Data supplied -
#####

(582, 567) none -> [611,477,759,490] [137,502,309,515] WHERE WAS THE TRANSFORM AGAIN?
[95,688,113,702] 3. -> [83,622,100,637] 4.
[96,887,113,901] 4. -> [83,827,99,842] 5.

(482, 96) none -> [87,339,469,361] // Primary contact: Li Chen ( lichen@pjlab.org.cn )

#####

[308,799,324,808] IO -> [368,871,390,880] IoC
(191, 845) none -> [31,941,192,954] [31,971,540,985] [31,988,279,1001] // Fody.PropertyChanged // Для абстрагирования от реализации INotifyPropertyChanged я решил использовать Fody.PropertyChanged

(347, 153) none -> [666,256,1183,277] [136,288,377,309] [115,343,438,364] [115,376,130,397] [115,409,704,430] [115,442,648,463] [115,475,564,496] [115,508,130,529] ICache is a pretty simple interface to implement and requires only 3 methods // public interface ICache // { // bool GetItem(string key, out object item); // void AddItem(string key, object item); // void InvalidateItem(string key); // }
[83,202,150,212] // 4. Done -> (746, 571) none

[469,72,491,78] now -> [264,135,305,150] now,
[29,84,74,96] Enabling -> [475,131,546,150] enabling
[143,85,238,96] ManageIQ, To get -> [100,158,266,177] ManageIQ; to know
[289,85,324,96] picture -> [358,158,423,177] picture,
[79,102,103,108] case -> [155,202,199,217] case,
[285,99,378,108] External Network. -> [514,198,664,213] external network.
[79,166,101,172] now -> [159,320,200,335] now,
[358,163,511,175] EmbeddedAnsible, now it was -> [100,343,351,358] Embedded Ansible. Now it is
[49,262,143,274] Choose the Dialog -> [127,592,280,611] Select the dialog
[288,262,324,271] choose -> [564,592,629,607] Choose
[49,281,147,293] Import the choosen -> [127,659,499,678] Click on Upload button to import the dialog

#####

Exercise - Retype exactly the lines above, from the one with "[288,262,324,271] choose ->" through the one with "[49,281,147,293] Import the", inclusive.

Exercise solution -
[288,262,324,271] choose -> [564,592,629,607] Choose
[49,281,147,293] Import the choosen -> [127,659,499,678] Click on Upload button to import the dialog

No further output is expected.